Most corporations must leverage their data for competitive advantage. The volume of data available to a knowledge worker has grown dramatically over the past few years, and, while a good amount lives in large databases, an important subset exists only as unstructured or semi-structured data. Without the right systems, this leads to a continuously deteriorating signal-to-noise ratio, creating an obstacle for busy users trying to locate information quickly. Three flavors of enterprise search solutions help improve knowledge discovery:
Raw engines. These are toolkits that developers can use to embed high-powered search into their applications. A popular upcoming implementation is Lucene, an open source Apache project available in Java, .NET, Python, C++, and others. You need to implement the crawling, parsing, and UI yourself; however, the engine handles Boolean logic, fuzzy queries, stemming, and hit highlighting. Commercial offerings, such as Verity (bought by Autonomy), Fast, or Coveo, provide the same core features as Lucene, but may add an entity extractor, thesaurus, automated classification, and a number of other leading features.
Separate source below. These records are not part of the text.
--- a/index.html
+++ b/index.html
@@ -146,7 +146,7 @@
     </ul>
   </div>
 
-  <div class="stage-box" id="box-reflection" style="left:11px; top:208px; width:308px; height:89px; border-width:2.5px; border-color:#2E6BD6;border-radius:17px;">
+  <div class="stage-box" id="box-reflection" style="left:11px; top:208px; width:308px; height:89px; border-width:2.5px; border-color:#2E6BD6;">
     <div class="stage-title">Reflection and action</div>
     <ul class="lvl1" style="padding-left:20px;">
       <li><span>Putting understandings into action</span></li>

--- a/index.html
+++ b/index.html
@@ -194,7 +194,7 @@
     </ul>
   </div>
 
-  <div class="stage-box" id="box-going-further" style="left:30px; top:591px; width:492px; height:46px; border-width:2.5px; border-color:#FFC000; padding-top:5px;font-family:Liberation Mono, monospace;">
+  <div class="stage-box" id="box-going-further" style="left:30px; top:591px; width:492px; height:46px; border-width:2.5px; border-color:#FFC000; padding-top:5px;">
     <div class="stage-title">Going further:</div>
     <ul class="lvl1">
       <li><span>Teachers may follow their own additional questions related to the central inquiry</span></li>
Intranet appliances. These are low-customization boxes that you simply plug into your network, point to a data source, and let index. The UI, crawling, and indexing can be tweaked; however, features can rarely be added or changed. Depending on the ranking algorithms used by the vendor, there is huge variation in the relevancy of results provided by each implementation. Google and Thunderstone both offer enterprise search appliances that have received positive reviews.
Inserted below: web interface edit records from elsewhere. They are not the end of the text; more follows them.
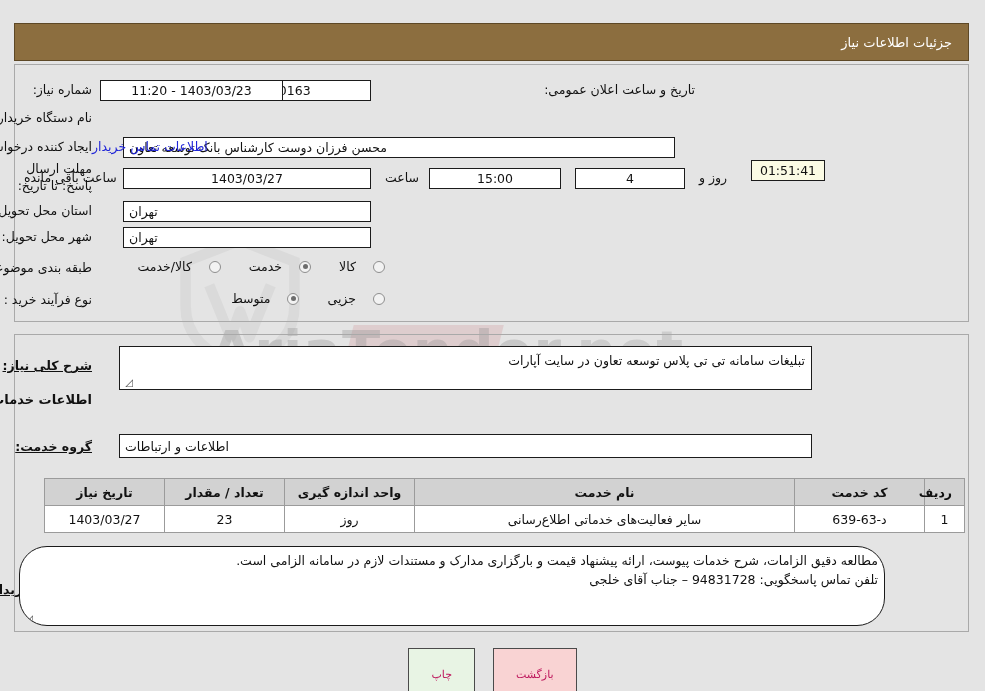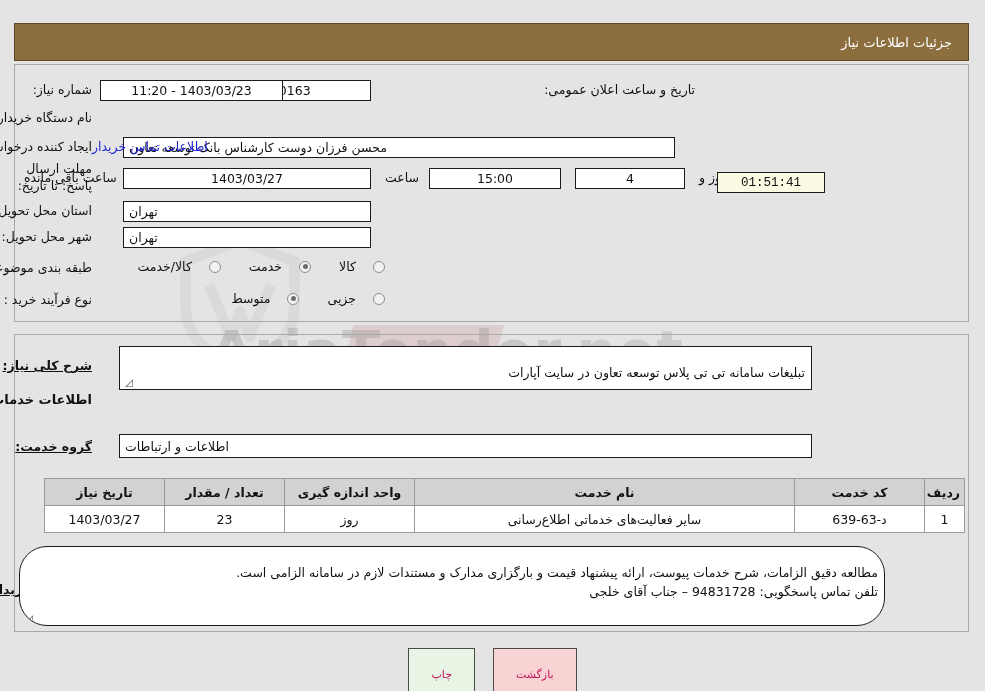--- a/index.html
+++ b/index.html
@@ -306,7 +306,7 @@
   <div class="frow" style="right:258px; top:170px;">
     <span class="flabel">روز و</span>
   </div>
-  <div class="fbox center timer" style="position:absolute; right:160px; top:172px; width:108px; z-index:4;font-family:Liberation Mono, monospace;">01:51:41</div>
+  <div class="fbox center timer" style="position:absolute; right:160px; top:160px; width:74px; z-index:4;">01:51:41</div>
   <div class="frow" style="left:24px; top:170px;">
     <span class="flabel">ساعت باقی مانده</span>
   </div>

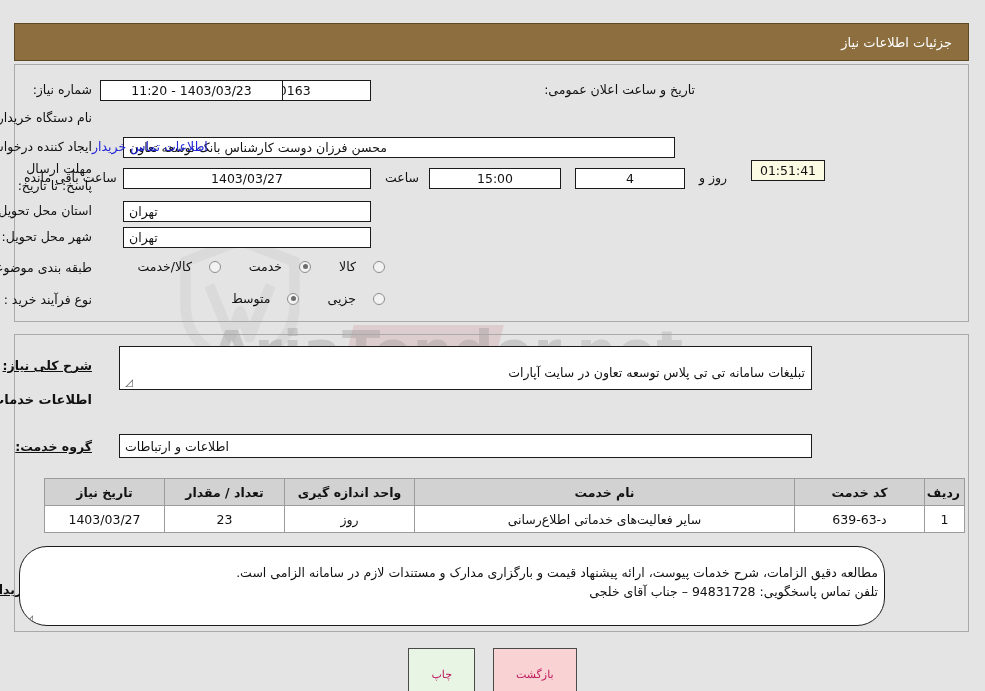--- a/index.html
+++ b/index.html
@@ -168,7 +168,7 @@
     box-sizing: border-box;
     font-size: 12.5px;
     color: #111;
-    padding: 16px 6px;
+    padding: 4px 6px;
     line-height: 1.55;
     position: relative;
     overflow: hidden;

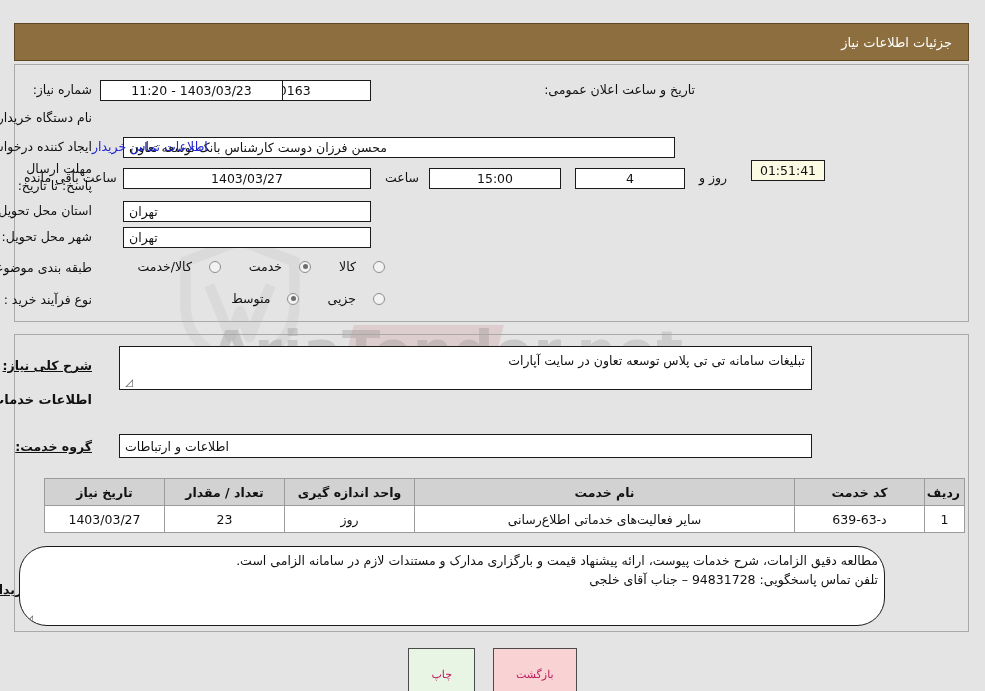--- a/index.html
+++ b/index.html
@@ -214,7 +214,7 @@
     color: #111;
     font-weight: bold;
     height: 26px;
-    padding: 0 4px;
+    padding: 0 12px;
     text-align: center;
   }
   table.grid td {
Desktop search. A large number of personal search engines are available that index e-mails, local files, instant messaging history, Web history, contacts, and more. These engines are very popular for the home computer market. Enterprises, however, must address security and privacy concerns, while also dealing with the performance impact to desktops and mail servers. Most companies strive to keep data off local machines; however, the desktop looks to be the best place to aggregate personal data stores with larger, centralized repositories.
All three search solutions are likely to show up in an enterprise with massive information management challenges. At Morgan Stanley we have had a group working on intranet search and raw search engines for more than five years and have been experimenting with desktop search since 2004. A fourth piece of this puzzle has yet to be popularized: combining tagging, categorization, and navigation to improve the overall experience for the end user. This piece is needed, as machine-relevance algorithms alone are not good enough to produce high-quality intranet results. In this article we discuss what such a system looks like, with a particular emphasis on solving enterprise-scale problems.
Many groups within Morgan Stanley have built search into their enterprise applications. For some, a search UI is the key distribution mechanism, while for others search is just a small added feature. With literally thousands of different applications, it is hard to generalize how we use search interfaces, but two applications illustrate how search has evolved.
The screen shown in figure 1 was from one of our most popular client-facing applications in 2000. It allowed clients to get detailed research reports about hundreds of public companies using an advanced search interface. Each report was tagged with enough metadata to allow extremely focused searches.
In 2004, one of our groups built a Web application to allow multifaceted browsing of training materials, shown in figure 2. Feedback from users was highly positive; their reactions showed they quickly found the items they were seeking; discovered unsought items of interest; successfully searched for items even when it was difficult to articulate what was sought; never hit dead ends with no idea of how to proceed; and were satisfied when their search was finished that they had found all the objects that matched the characteristics in which they were interested.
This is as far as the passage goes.